More in The Way of Beauty

Touched By God 

If we admit the sense of touch in the physical order, then we should have no difficulty in admitting the reality of spiritual touch.  What can we make of a person who is convinced that God has touched his or her soul?  Is this a vision in which God has physically embraced the soul?  When a person is attuned to God, he or she acts on the touch or the prompting of grace at work within it. 

Children must be taught early that as their life of faith matures, God’s Spirit inspires them to virtue.  It is the evil spirit that lures them into doing wrong and to sin against the gift of touch.  

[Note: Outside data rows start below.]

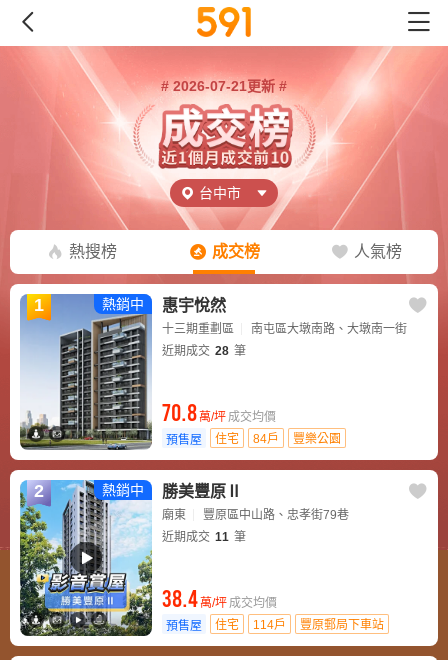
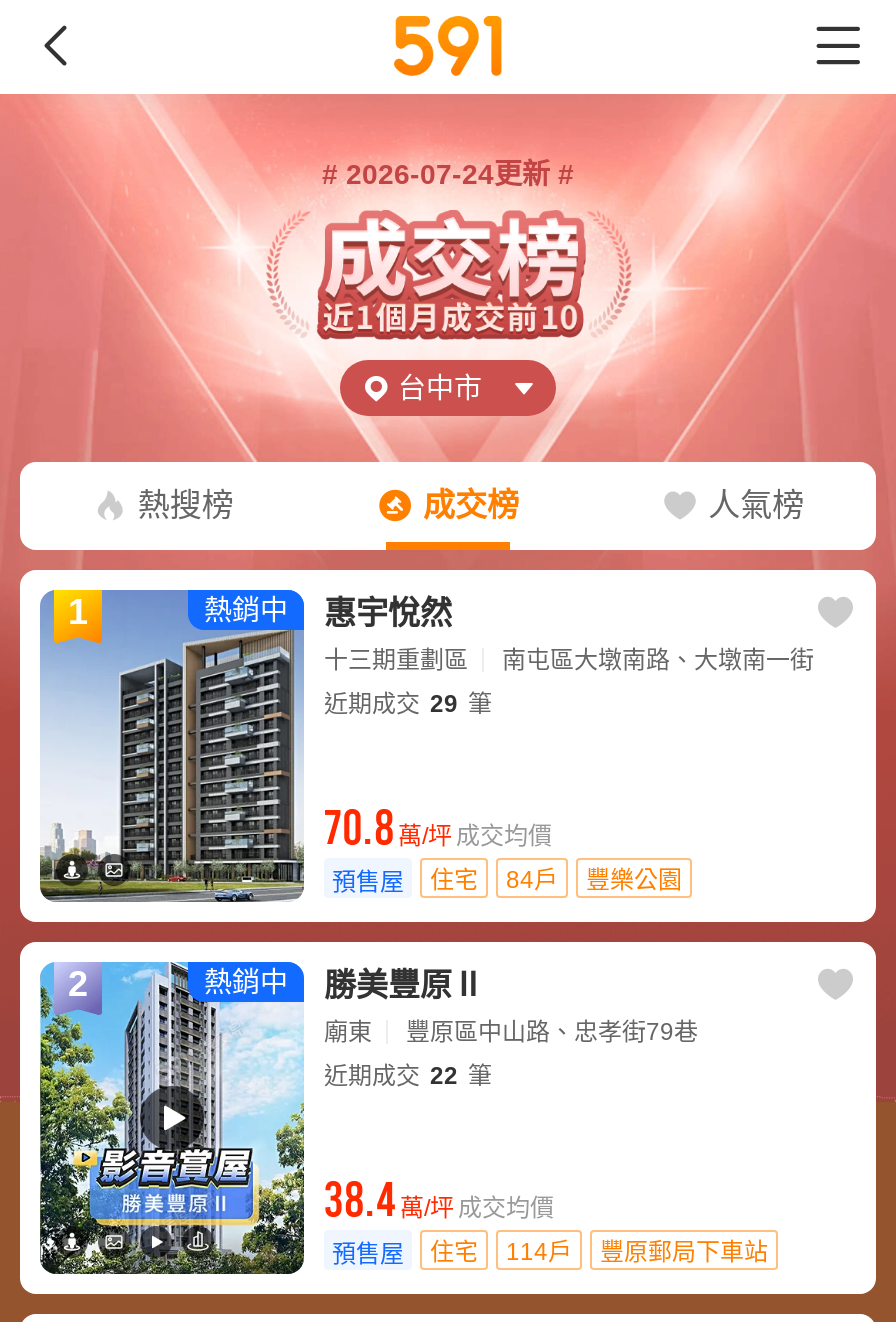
- # 2026-07-21更新 #
+ # 2026-07-24更新 #

- 近期成交 28 筆
+ 近期成交 29 筆

- 近期成交 11 筆
+ 近期成交 22 筆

The educator is charged with many responsibilities, and among the greatest is respect for the gift of touch.

Finally . . . 

Faith is a fully human and dynamic act engaging the whole person.  To ignore or denigrate the senses is to fall into errors that resemble Gnosticism.  This esoteric heresy spiritualizes the body, intellectualizes holiness, and denigrates matter.  Having originated in the pagan world, Gnosticism insists that the human body is evil and the material world is irredeemable.  Salvation comes only through knowledge (gnosis), and it is Jesus who brought this gnosis into the world. Accordingly, only the purely spiritual person will be saved. In the second century, St Irenaeus of Lyons refuted Gnosticism by proclaiming the goodness of creation and what is material.  The underlying tenets of Gnosticism exist today in the guise of some New Age movements. Gnosticism dilutes the meaning of the Incarnation. Jesus in his human person affirmed that the physical and spiritual faculties act in harmony with each other.  Catholic educators must teach this harmony, however difficult it is.  With the example of Jesus himself, it will not prove impossible to overcome a culture that defines the senses downward, especially the sense of touch.